Dimensions
157 x 232 x 20mm
An indispensable reference for scholars and students of eighteenth-century English literature
This addition to the celebrated Wiley-Blackwell Keywords series explores the meanings of fifty-eight of the most important words in British literature of the period 1640-1789. Professor DeMaria focuses on words used with frequency and urgency throughout the works of most major and several minor writers of the British Neoclassical era, with the occasional reach back to the early seventeenth century for a definitive usage found in Francis Bacon, for instance, and look forward to the nineteenth century to the works of Wordsworth, Austen, and Keats. Through discussions of words such as atom, economy, humanity, labor, machine, slavery, society, and system he reveals underlying assumptions about the way writers of the period thought about the physical and social world. Likewise, considerations of words such as happiness, passion, truth, and virtue shed light on the ethical and moral commitments of the age. Unlike dictionaries and many big-data semantics projects, this book brings forth the ambiguities, nuances, and ironies that accrued to word usages during the period through a heightened awareness of the contexts in which they occurred.

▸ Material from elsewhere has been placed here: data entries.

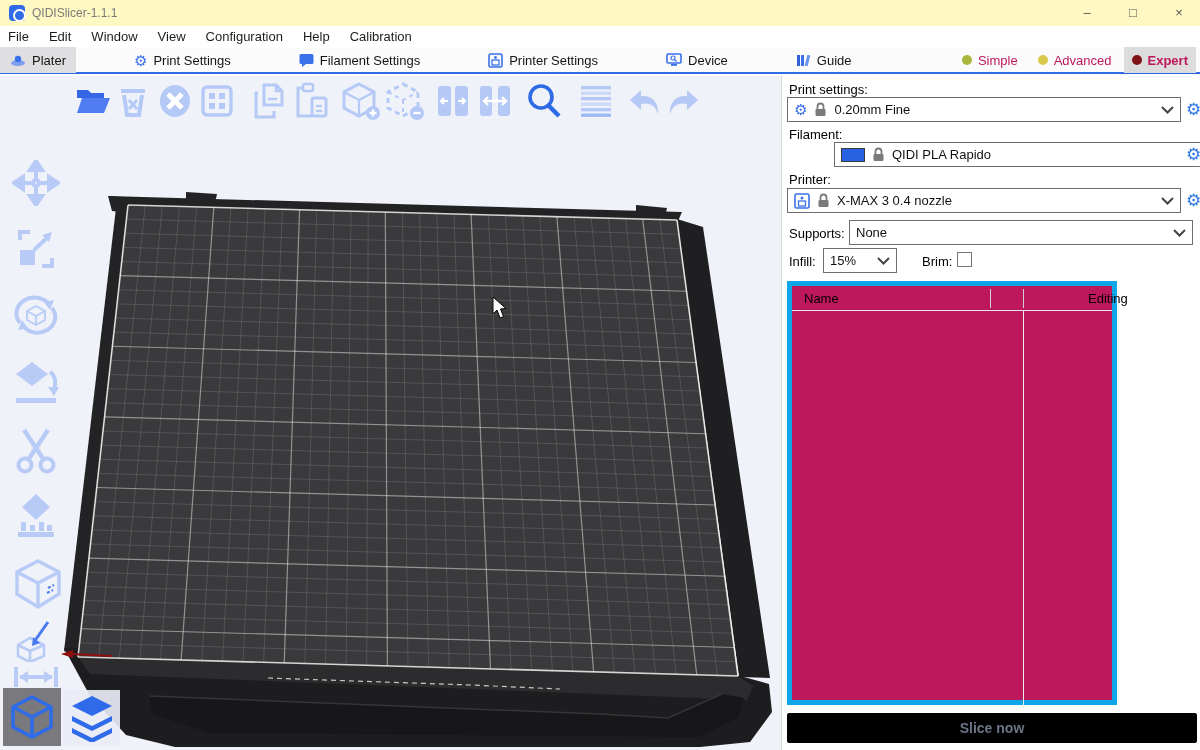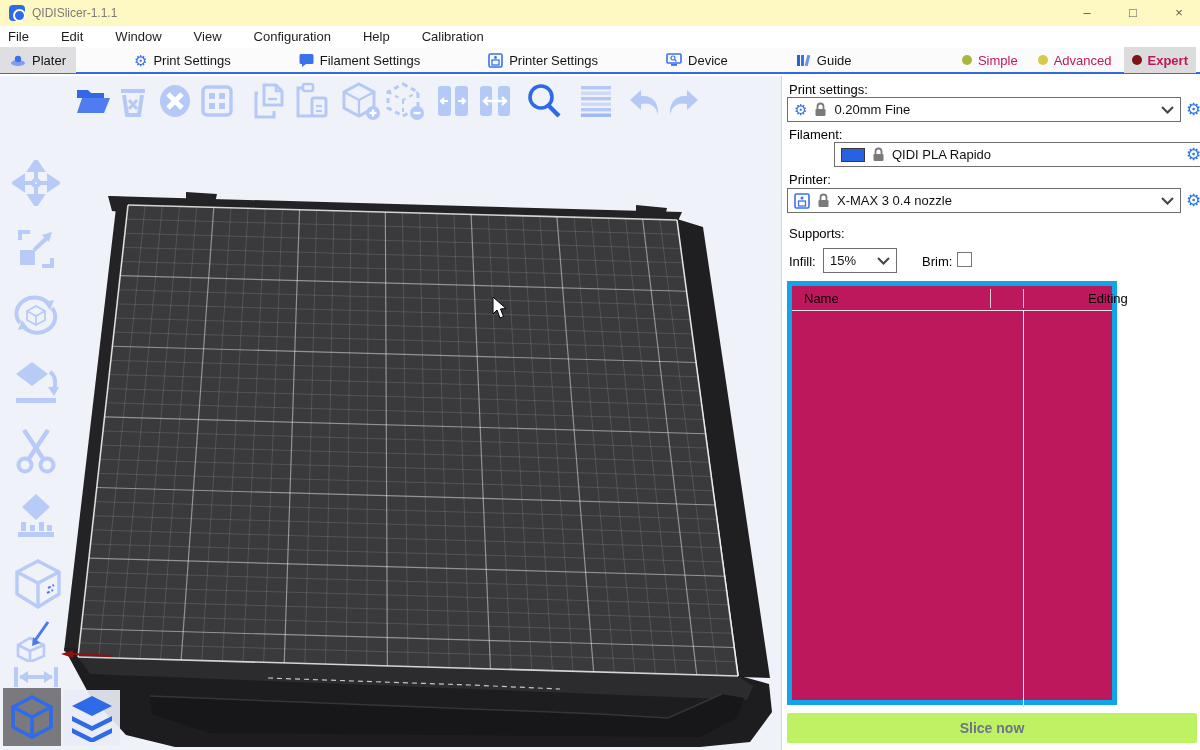"File" .menu-item { padding: 0 16px -> 0 10px }
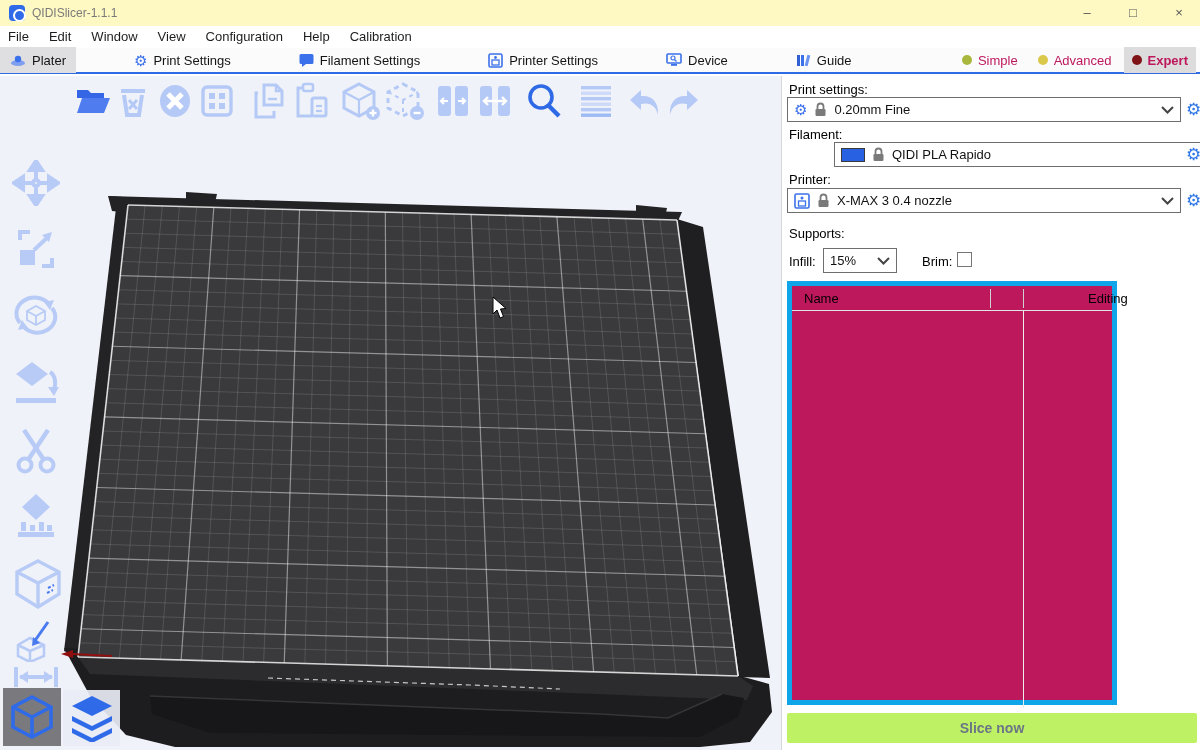"None" div.combo { html: none -> <div> <span>None</span> <svg> <polyline></polyline> </svg> </div> }
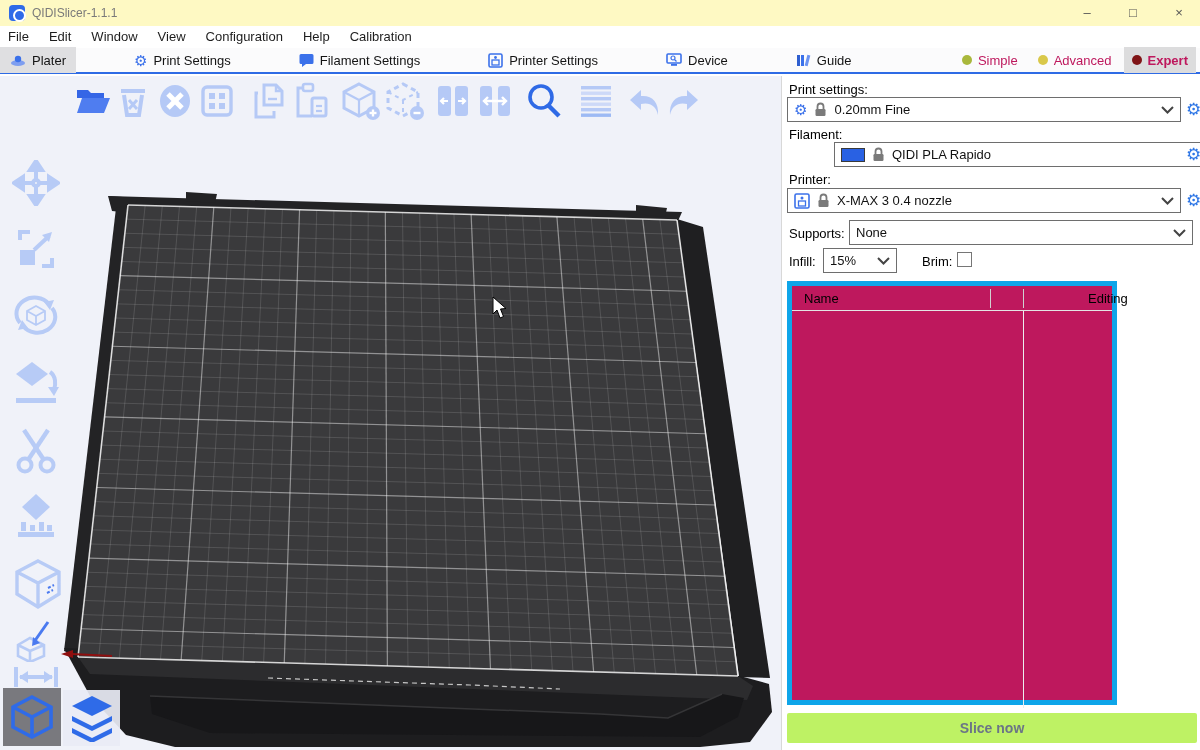"Slice now" .slicebtn { background: #bef264 -> #000000 }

Highlights and exposes the salient cultural and literary debates and metamorphic moments of cultural thought
Reveals an increase in irony and a decrease in allegorical usage as an important trend in the evolution of literary language during the Neoclassical period
Stresses the contexts within which words or phrases appear in order to offer a fuller understanding of their meanings and significance than available from digital databases
Draws upon a vast compilation of sources from one of the most transformative eras of English literature
Rigorous in its scholarship and historical reach, British Literature 1640-1789: Keywords is an indispensable resource which scholars and students of British Neoclassical literature will want to keep close at hand. It is certain to become a fixture of most university reference libraries.